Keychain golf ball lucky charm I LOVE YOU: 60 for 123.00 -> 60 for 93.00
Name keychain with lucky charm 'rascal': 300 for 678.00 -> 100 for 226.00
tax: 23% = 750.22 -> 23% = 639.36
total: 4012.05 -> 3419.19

_ _ _

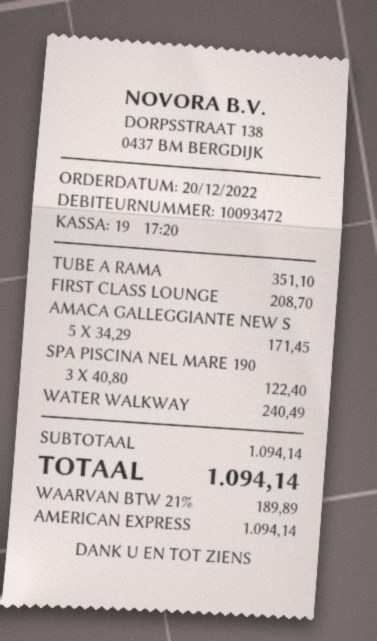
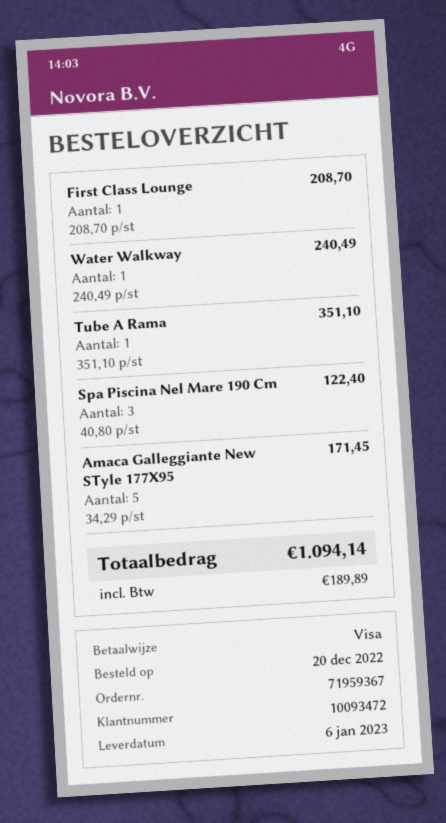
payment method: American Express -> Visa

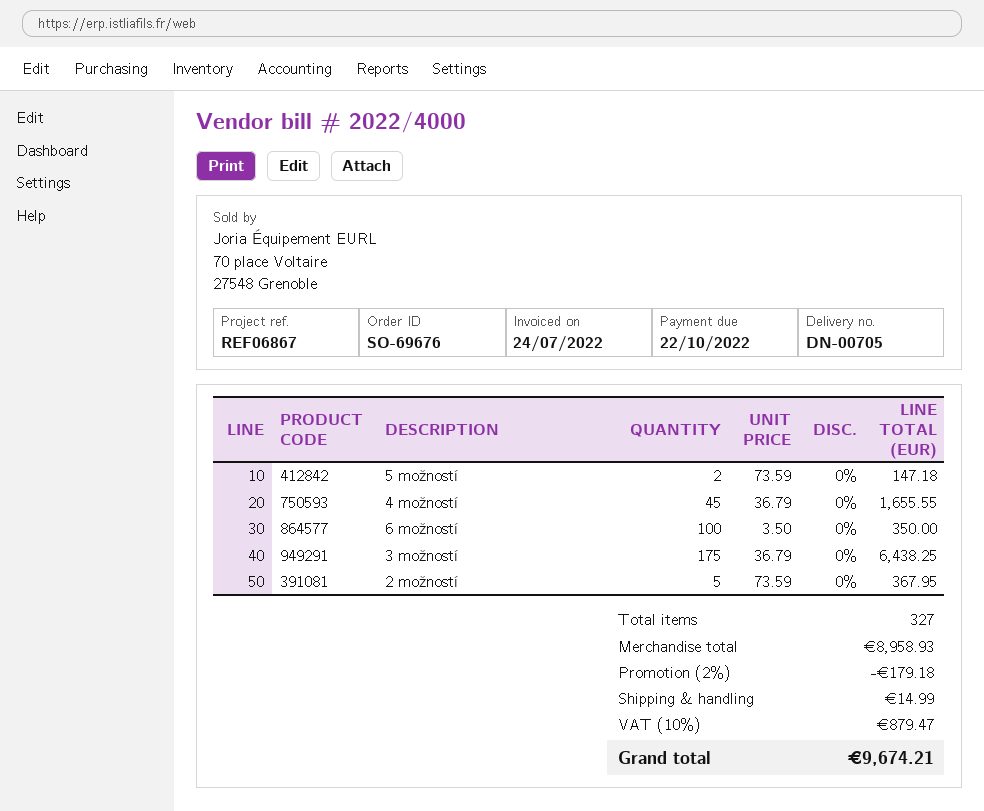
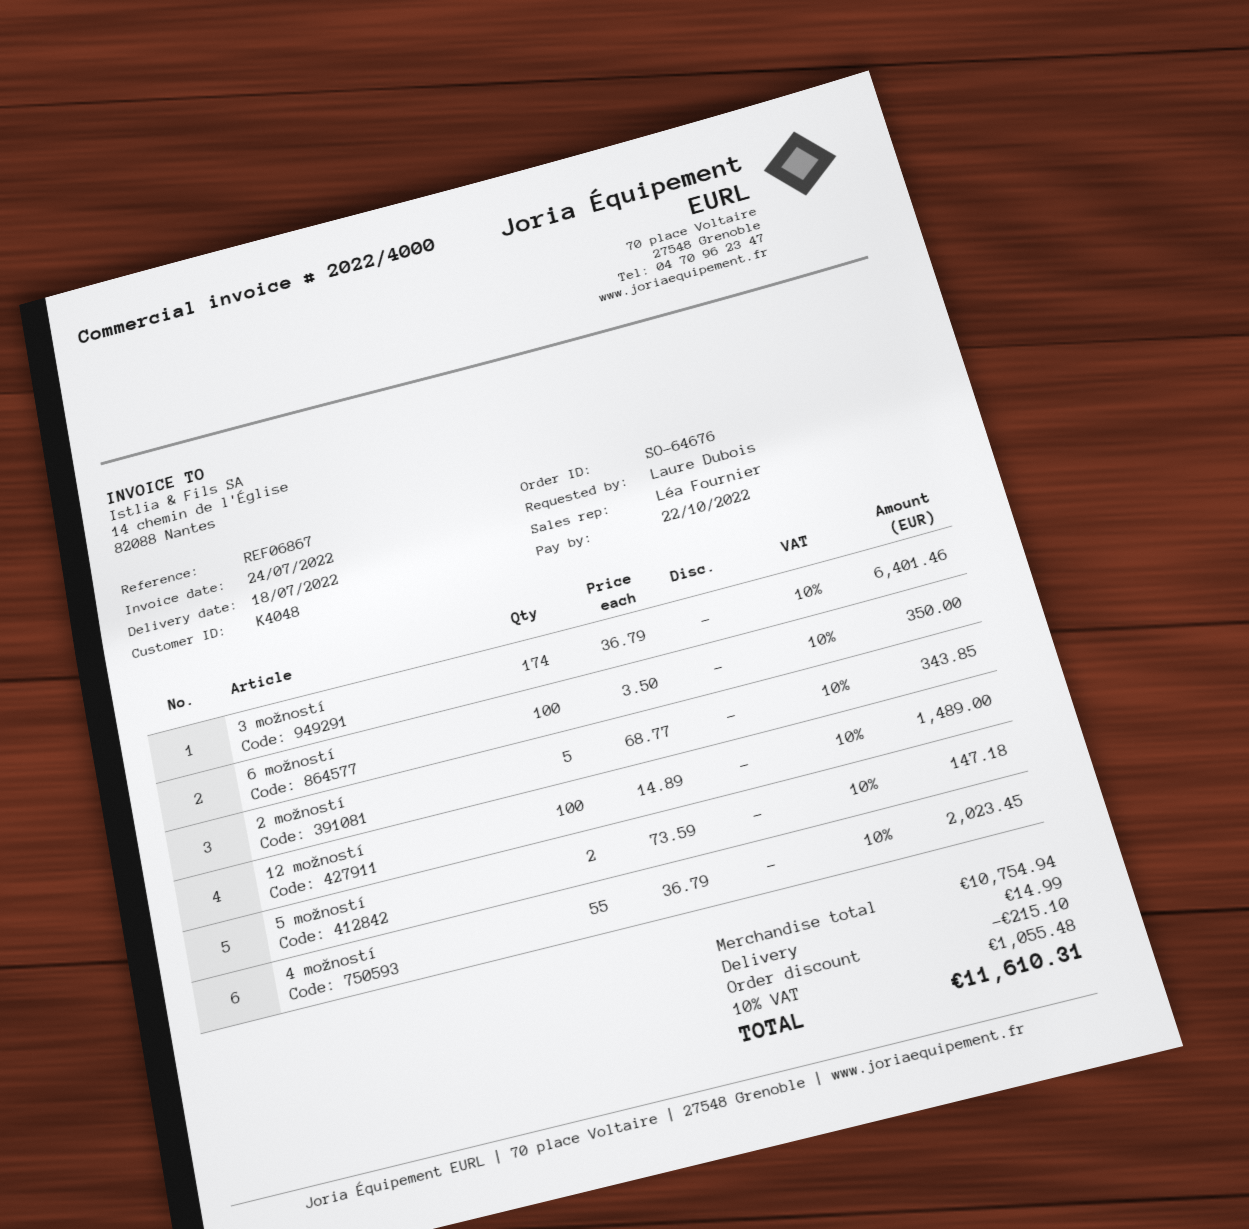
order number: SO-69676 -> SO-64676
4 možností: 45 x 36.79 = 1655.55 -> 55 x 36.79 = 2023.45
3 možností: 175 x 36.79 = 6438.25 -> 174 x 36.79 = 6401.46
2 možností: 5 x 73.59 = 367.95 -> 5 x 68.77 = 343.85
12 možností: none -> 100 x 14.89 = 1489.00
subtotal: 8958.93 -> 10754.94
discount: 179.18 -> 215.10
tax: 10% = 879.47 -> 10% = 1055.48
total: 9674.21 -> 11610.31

_ _ _

PROBLEM DETAILS: Everything above from the line containing "3 možností: 175" down to the line containing "total: 9674.21 -> 11610.31" should be copied exactly, both end lines included, and nothing else.

REPLY:
3 možností: 175 x 36.79 = 6438.25 -> 174 x 36.79 = 6401.46
2 možností: 5 x 73.59 = 367.95 -> 5 x 68.77 = 343.85
12 možností: none -> 100 x 14.89 = 1489.00
subtotal: 8958.93 -> 10754.94
discount: 179.18 -> 215.10
tax: 10% = 879.47 -> 10% = 1055.48
total: 9674.21 -> 11610.31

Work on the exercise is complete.